RECORDS SHOWN Start Marker

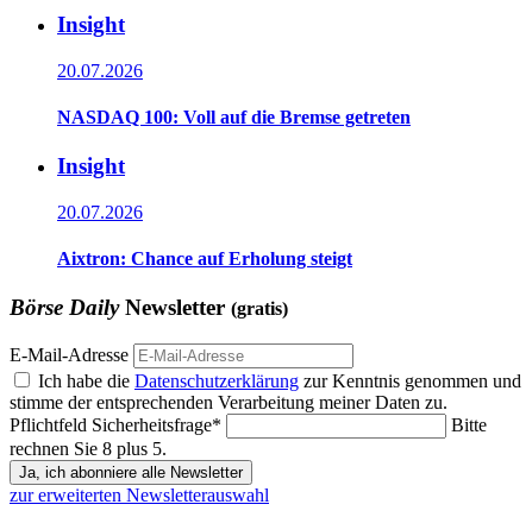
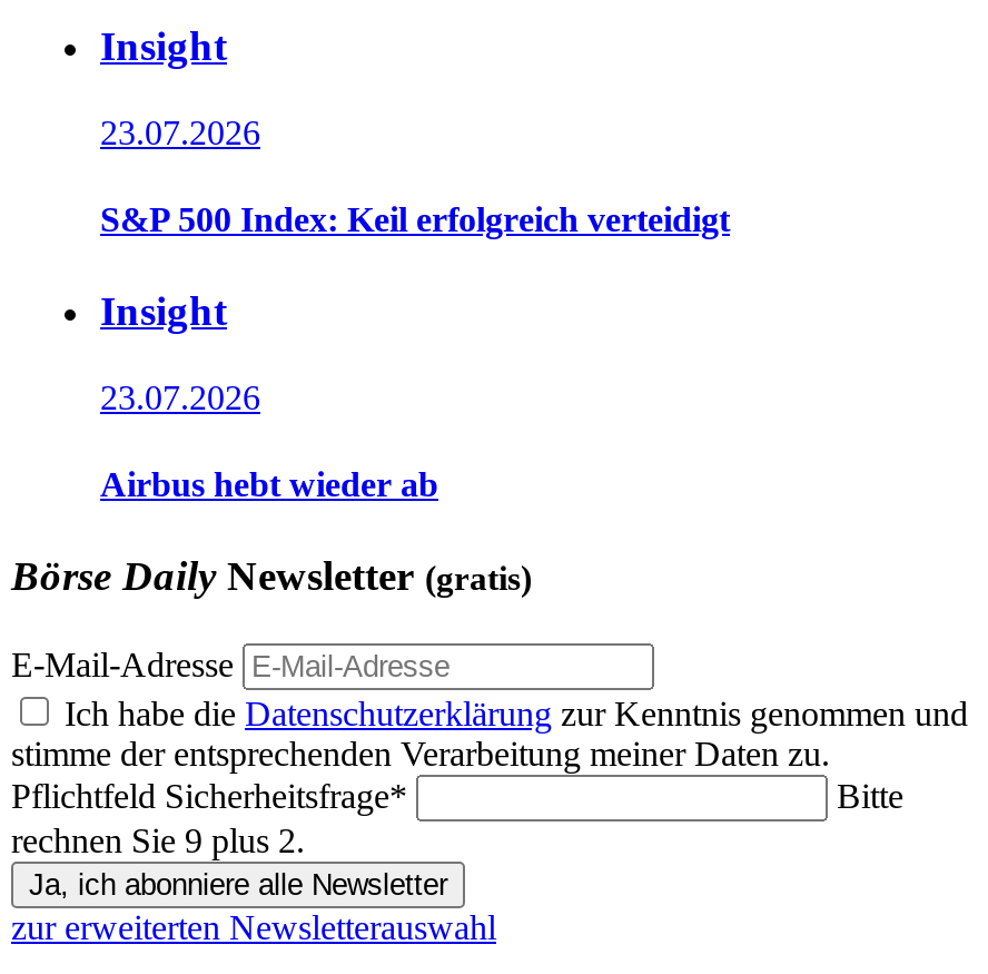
[57,60,143,80] 20.07.2026 -> [100,112,260,150] 23.07.2026
[57,107,411,127] NASDAQ 100: Voll auf die Bremse getreten -> [100,200,730,238] S&P 500 Index: Keil erfolgreich verteidigt
[57,202,143,222] 20.07.2026 -> [100,378,260,416] 23.07.2026
[57,248,352,269] Aixtron: Chance auf Erholung steigt -> [100,465,438,503] Airbus hebt wieder ab
[10,439,167,459] rechnen Sie 8 plus 5. -> [11,821,305,859] rechnen Sie 9 plus 2.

RECORDS SHOWN End Marker

- WHAT THIS TASK INVOLVES:
Reproduce each entry above word for word. Pictures are not part of the copy.

- WRITTEN RESPONSE:
[57,60,143,80] 20.07.2026 -> [100,112,260,150] 23.07.2026
[57,107,411,127] NASDAQ 100: Voll auf die Bremse getreten -> [100,200,730,238] S&P 500 Index: Keil erfolgreich verteidigt
[57,202,143,222] 20.07.2026 -> [100,378,260,416] 23.07.2026
[57,248,352,269] Aixtron: Chance auf Erholung steigt -> [100,465,438,503] Airbus hebt wieder ab
[10,439,167,459] rechnen Sie 8 plus 5. -> [11,821,305,859] rechnen Sie 9 plus 2.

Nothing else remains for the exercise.